WORK ORDER: Would you repeat word for word the lines of the listing that follows, from the one with "font-style: none ->" up to and including the one with "text: 発 -> 着", and leave out the images?

DATA FOR THE TASK:
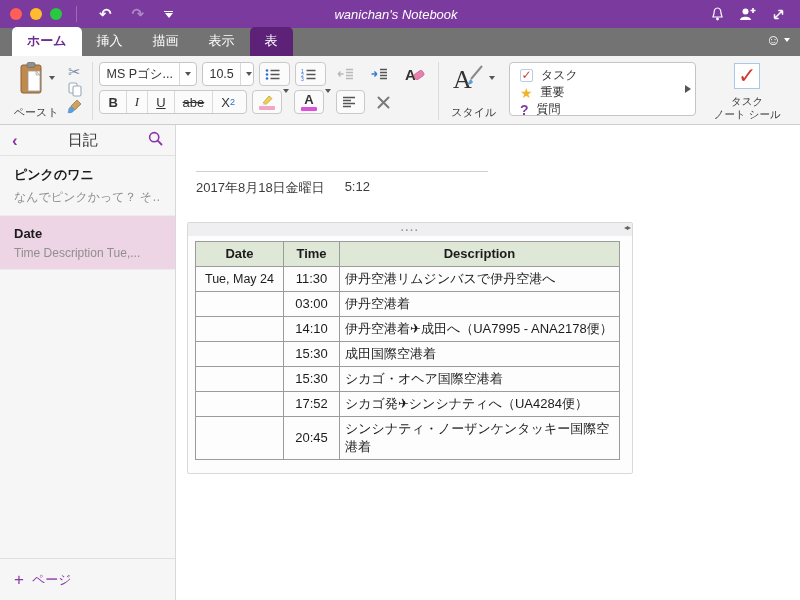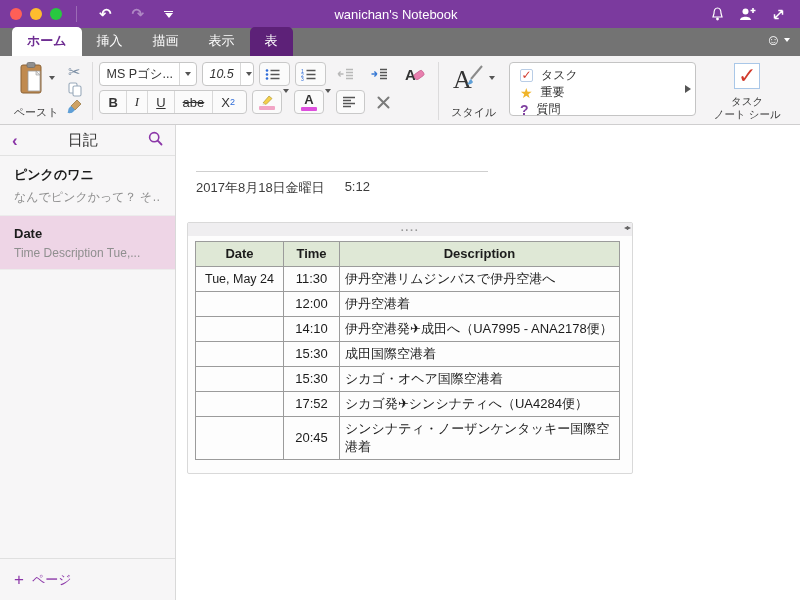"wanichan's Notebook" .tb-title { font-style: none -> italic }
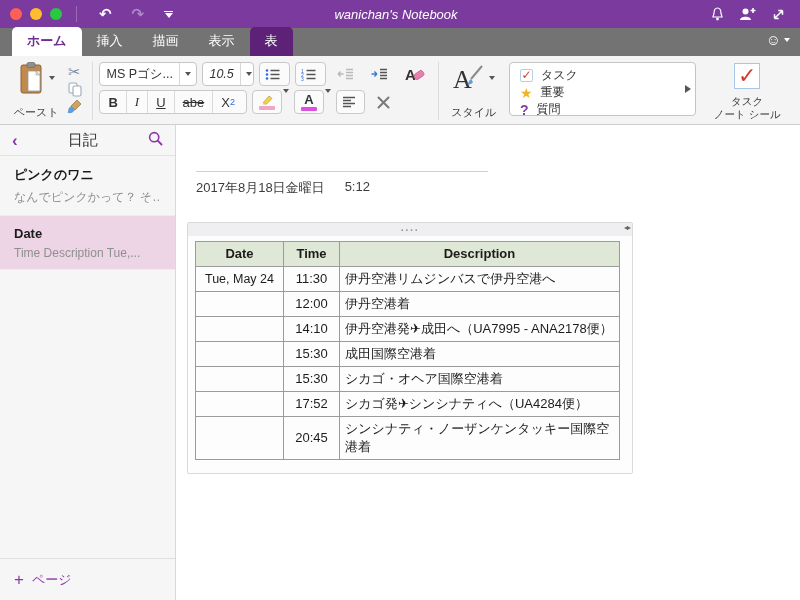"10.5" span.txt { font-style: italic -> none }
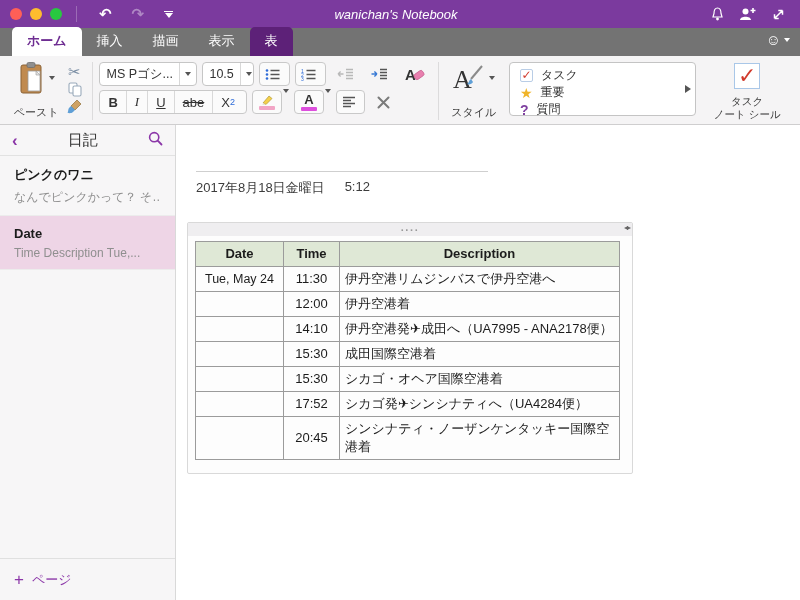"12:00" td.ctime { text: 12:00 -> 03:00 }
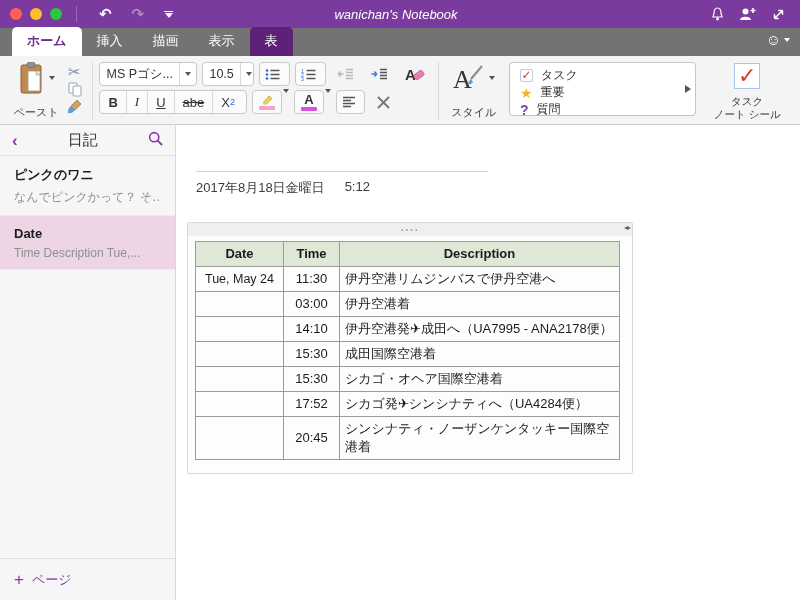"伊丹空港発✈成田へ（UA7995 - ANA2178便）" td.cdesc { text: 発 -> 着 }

* * *

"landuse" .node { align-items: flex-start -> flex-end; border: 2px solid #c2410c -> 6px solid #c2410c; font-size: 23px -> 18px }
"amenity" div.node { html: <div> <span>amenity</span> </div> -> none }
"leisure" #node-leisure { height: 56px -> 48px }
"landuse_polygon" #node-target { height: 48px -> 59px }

REPLY TO THE EXERCISE:
"wanichan's Notebook" .tb-title { font-style: none -> italic }
"10.5" span.txt { font-style: italic -> none }
"12:00" td.ctime { text: 12:00 -> 03:00 }
"伊丹空港発✈成田へ（UA7995 - ANA2178便）" td.cdesc { text: 発 -> 着 }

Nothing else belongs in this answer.